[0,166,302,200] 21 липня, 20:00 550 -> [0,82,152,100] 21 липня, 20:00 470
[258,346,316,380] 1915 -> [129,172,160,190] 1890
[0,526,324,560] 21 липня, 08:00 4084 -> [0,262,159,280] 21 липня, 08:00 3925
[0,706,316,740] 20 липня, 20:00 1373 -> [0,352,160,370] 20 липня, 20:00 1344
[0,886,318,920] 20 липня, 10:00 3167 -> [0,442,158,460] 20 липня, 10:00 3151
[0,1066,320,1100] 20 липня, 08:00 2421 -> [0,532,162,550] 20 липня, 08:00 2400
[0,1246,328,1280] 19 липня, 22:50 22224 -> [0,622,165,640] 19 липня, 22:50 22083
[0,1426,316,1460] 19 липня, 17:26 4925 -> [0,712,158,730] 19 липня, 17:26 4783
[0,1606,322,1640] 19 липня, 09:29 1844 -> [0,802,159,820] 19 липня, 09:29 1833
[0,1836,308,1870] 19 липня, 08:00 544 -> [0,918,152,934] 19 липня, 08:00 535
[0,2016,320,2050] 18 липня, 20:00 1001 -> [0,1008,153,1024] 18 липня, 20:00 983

☆ ☆ ☆ ☆

## Problem requirements:
Mind each word and retype the entire listing above.

## Task solution:
[0,166,302,200] 21 липня, 20:00 550 -> [0,82,152,100] 21 липня, 20:00 470
[258,346,316,380] 1915 -> [129,172,160,190] 1890
[0,526,324,560] 21 липня, 08:00 4084 -> [0,262,159,280] 21 липня, 08:00 3925
[0,706,316,740] 20 липня, 20:00 1373 -> [0,352,160,370] 20 липня, 20:00 1344
[0,886,318,920] 20 липня, 10:00 3167 -> [0,442,158,460] 20 липня, 10:00 3151
[0,1066,320,1100] 20 липня, 08:00 2421 -> [0,532,162,550] 20 липня, 08:00 2400
[0,1246,328,1280] 19 липня, 22:50 22224 -> [0,622,165,640] 19 липня, 22:50 22083
[0,1426,316,1460] 19 липня, 17:26 4925 -> [0,712,158,730] 19 липня, 17:26 4783
[0,1606,322,1640] 19 липня, 09:29 1844 -> [0,802,159,820] 19 липня, 09:29 1833
[0,1836,308,1870] 19 липня, 08:00 544 -> [0,918,152,934] 19 липня, 08:00 535
[0,2016,320,2050] 18 липня, 20:00 1001 -> [0,1008,153,1024] 18 липня, 20:00 983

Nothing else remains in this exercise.